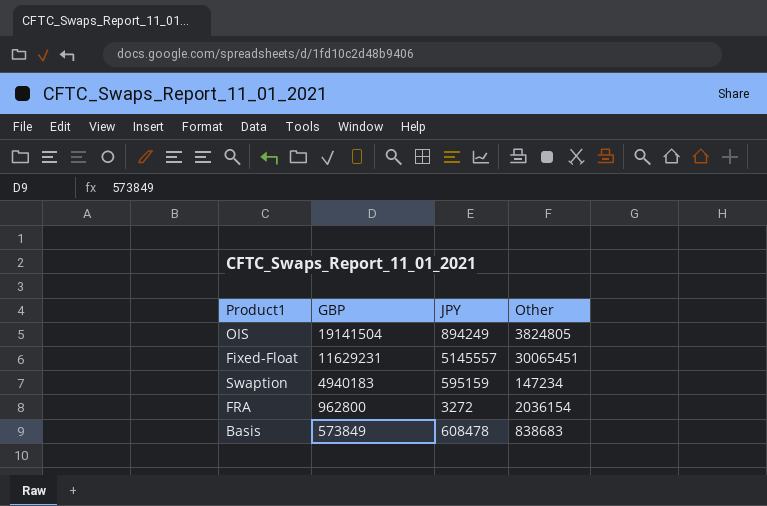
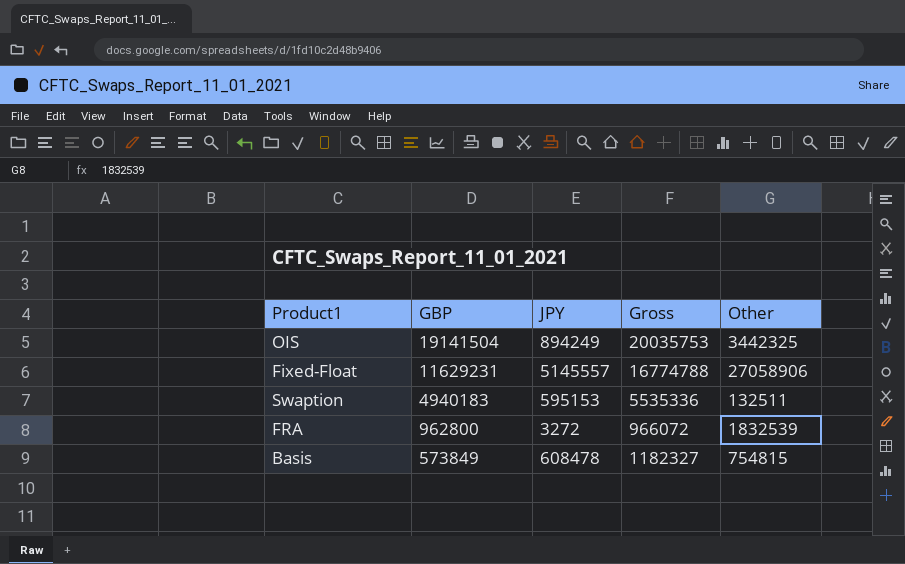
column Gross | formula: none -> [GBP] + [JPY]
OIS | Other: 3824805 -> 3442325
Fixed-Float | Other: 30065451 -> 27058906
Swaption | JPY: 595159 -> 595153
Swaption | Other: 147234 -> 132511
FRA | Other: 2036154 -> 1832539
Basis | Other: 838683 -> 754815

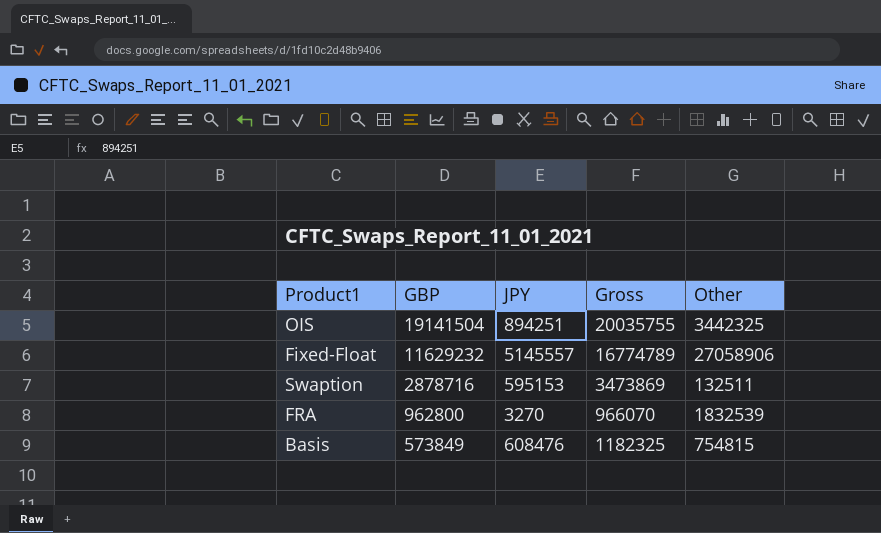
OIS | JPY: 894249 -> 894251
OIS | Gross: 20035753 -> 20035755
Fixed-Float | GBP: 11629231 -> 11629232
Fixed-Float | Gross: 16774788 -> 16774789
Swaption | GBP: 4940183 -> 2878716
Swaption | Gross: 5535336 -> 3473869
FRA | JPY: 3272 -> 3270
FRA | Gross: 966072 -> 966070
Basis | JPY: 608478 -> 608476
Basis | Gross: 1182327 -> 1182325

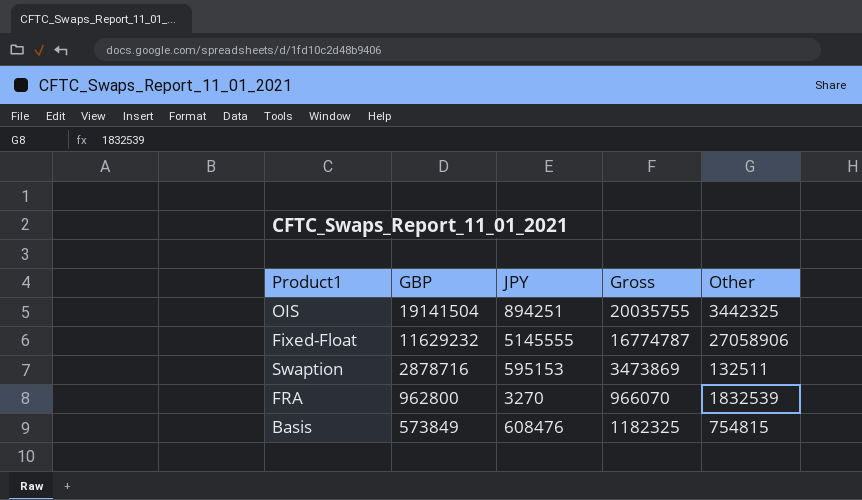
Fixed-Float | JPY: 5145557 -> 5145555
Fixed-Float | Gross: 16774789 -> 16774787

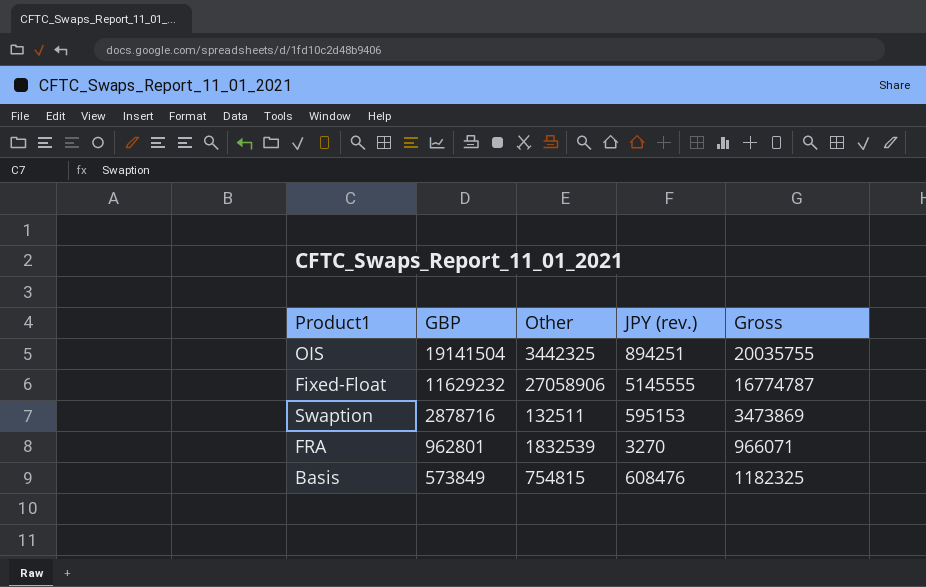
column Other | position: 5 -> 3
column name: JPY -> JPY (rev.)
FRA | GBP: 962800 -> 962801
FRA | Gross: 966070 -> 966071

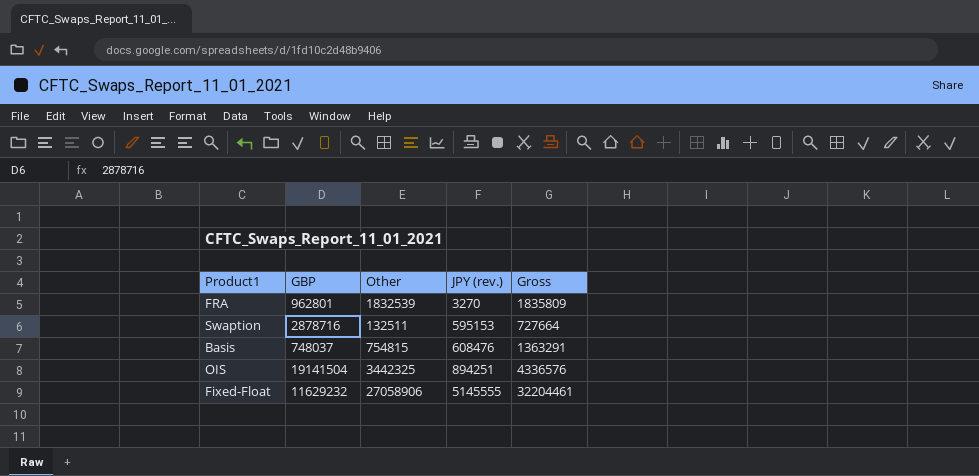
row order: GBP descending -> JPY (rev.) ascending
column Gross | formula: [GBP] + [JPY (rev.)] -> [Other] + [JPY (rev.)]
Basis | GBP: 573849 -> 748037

━━━━━━━━━━

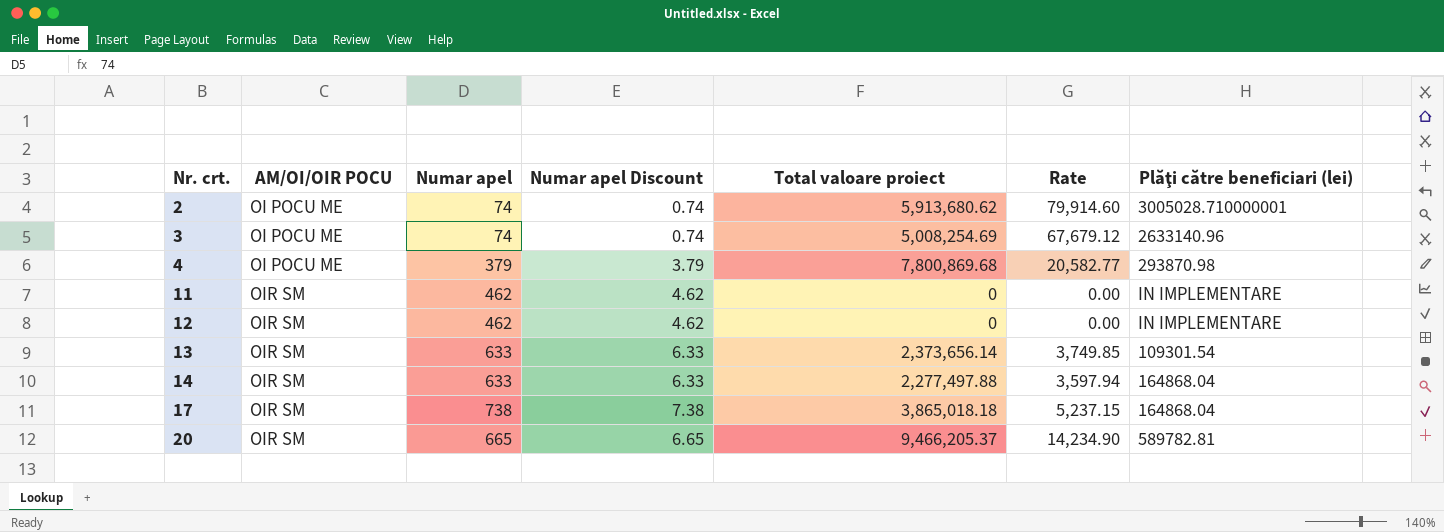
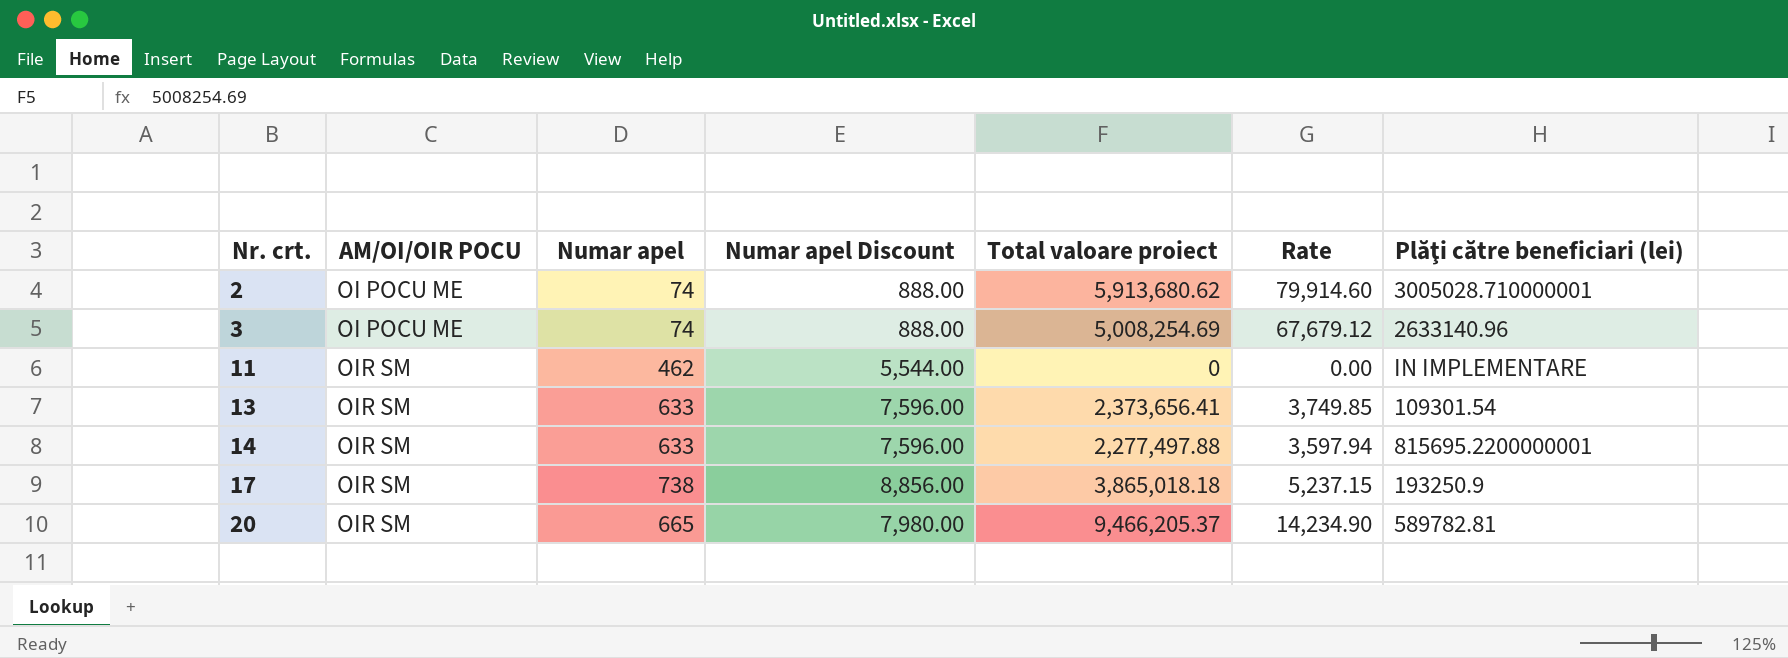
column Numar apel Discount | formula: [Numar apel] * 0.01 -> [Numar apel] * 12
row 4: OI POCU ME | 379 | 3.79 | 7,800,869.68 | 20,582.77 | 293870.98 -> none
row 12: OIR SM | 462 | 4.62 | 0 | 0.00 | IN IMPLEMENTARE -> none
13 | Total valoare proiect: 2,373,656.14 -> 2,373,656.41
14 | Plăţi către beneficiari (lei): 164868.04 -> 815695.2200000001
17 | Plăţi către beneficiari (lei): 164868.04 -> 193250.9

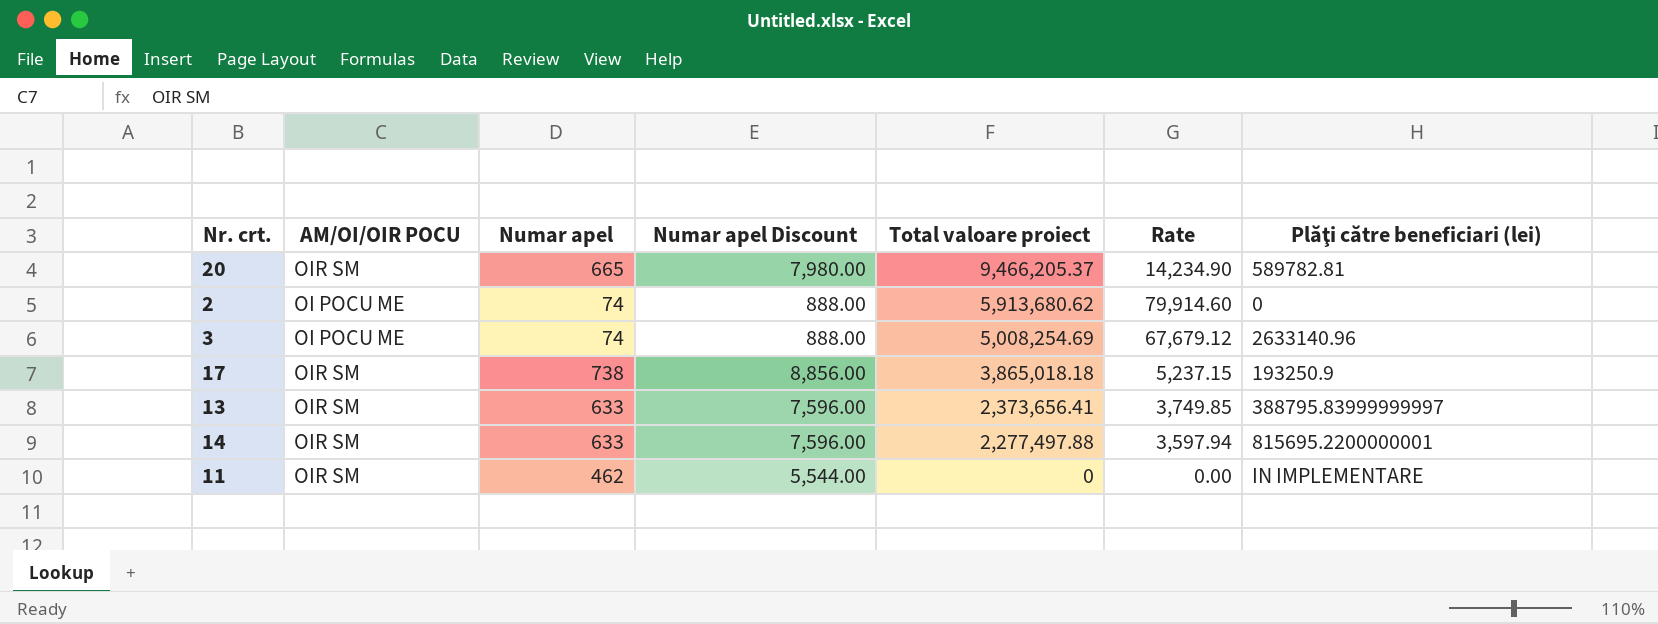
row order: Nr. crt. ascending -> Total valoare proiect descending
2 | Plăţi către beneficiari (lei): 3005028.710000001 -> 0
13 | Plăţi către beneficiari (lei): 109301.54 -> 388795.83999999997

━━━━━━━━━━

▶ **Exercise instructions**:
Where a picture appears in the records above, omit it, and transcribe exactly the stretch of lines from the one with "14 | Plăţi către" through the one with "2 | Plăţi către".

▶ **Answer area**:
14 | Plăţi către beneficiari (lei): 164868.04 -> 815695.2200000001
17 | Plăţi către beneficiari (lei): 164868.04 -> 193250.9

row order: Nr. crt. ascending -> Total valoare proiect descending
2 | Plăţi către beneficiari (lei): 3005028.710000001 -> 0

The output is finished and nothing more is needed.